The survey was distributed to 1337 recipients in 12 countries. Of these, 415 (31%) completed the survey either fully (52%) or partially (48%). Most respondents were identified as medical specialists (87%) or physicians in training (11%). Modes allowing for spontaneous ventilation were considered preferable in mild AHRF, with controlled ventilation considered as progressively more important in moderate and severe AHRF. Among respondents there was strong support (90%) for a randomised clinical trial comparing spontaneous with controlled ventilation in patients with moderate AHRF.

CONCLUSIONS

The responses from this international survey suggest that there is clinical equipoise for the preferred ventilator mode in patients with AHRF of moderate severity.

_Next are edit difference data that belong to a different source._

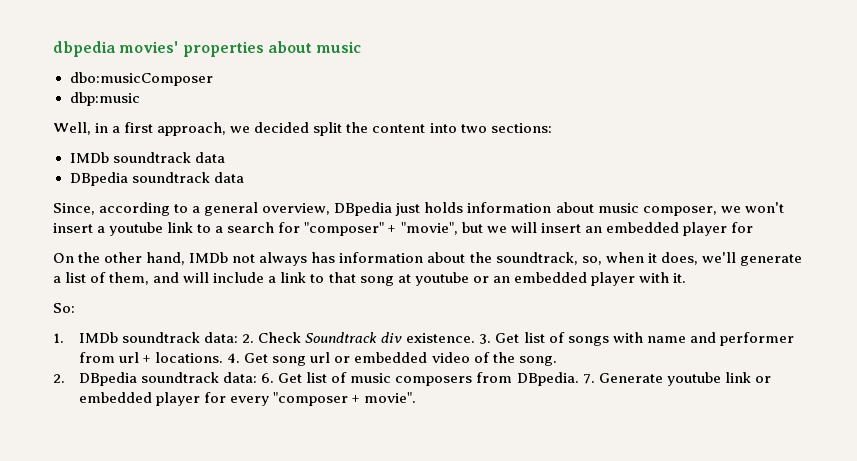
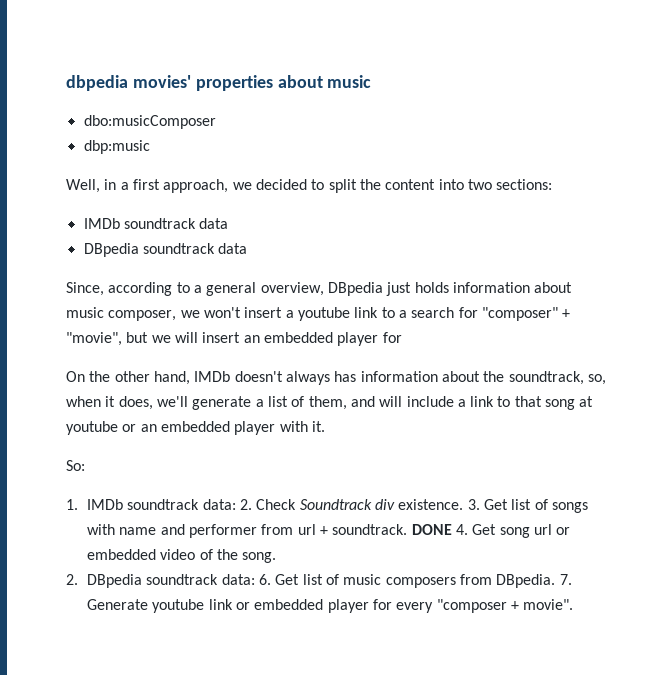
(310, 127) none -> [311,179,325,190] to
[232,254,256,263] not -> [234,371,283,382] doesn't
[155,352,224,363] locations. -> [332,524,452,535] soundtrack. DONE

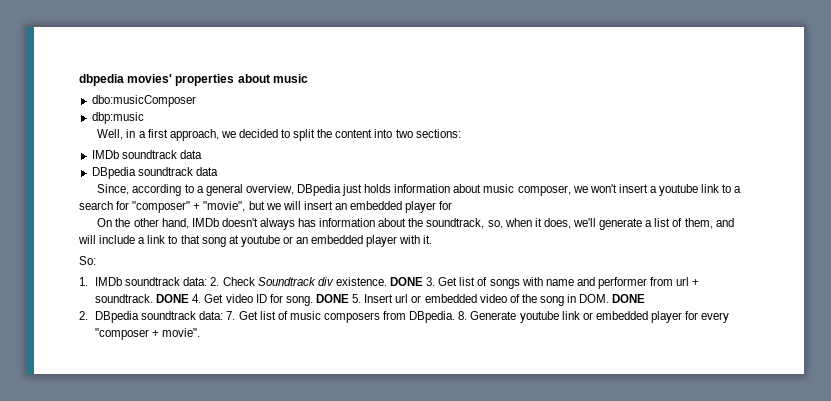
(464, 504) none -> [389,277,423,286] DONE
[499,527,530,538] song -> [225,294,394,306] video ID for song. DONE 5. Insert
[242,552,277,563] song. -> [539,294,646,306] song in DOM. DONE
[259,574,272,585] 6. -> [226,311,236,320] 7.
[559,574,572,585] 7. -> [458,311,468,320] 8.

We found strong support for a randomised trial comparing modes of ventilation in patients with moderate AHRF.

摘要

背景

在为患有急性低氧性呼吸衰竭(AHRF)的机械通气成人患者提供护理时,临床医生面临着在允许自主呼吸的通气模式与完全由通气机控制的通气模式之间进行不确定的选择。管理此类患者的临床医生的偏好,以及促使他们选择通气模式的因素,在很大程度上是未知的。为了更好地了解临床医生的偏好如何可能影响对 AHRF 患者通气支持的选择,我们向国际重症监护病房(ICU)研究人员网络发布了一项调查。

方法

我们分发了一份在线调查,其中包含 32 个广泛相似且相互关联的问题,这些问题涉及在不同严重程度的 AHRF 情况下,临床医生如何优先考虑自主或控制通气,以及哪些因素决定了他们的选择。

结果

该调查分发给 12 个国家的 1337 名收件人。其中,415 人(31%)完成了调查,要么完全完成(52%),要么部分完成(48%)。大多数受访者被认定为医学专家(87%)或正在接受培训的医生(11%)。在轻度 AHRF 中,允许自主通气的模式被认为更可取,而在中度和重度 AHRF 中,控制通气被认为越来越重要。在受访者中,强烈支持(90%)在中度 AHRF 患者中进行比较自主通气和控制通气的随机临床试验。

结论

这项国际调查的回应表明,在中度 AHRF 患者中,对于首选通气模式存在临床平衡。我们发现强烈支持在中度 AHRF 患者中比较通气模式的随机试验。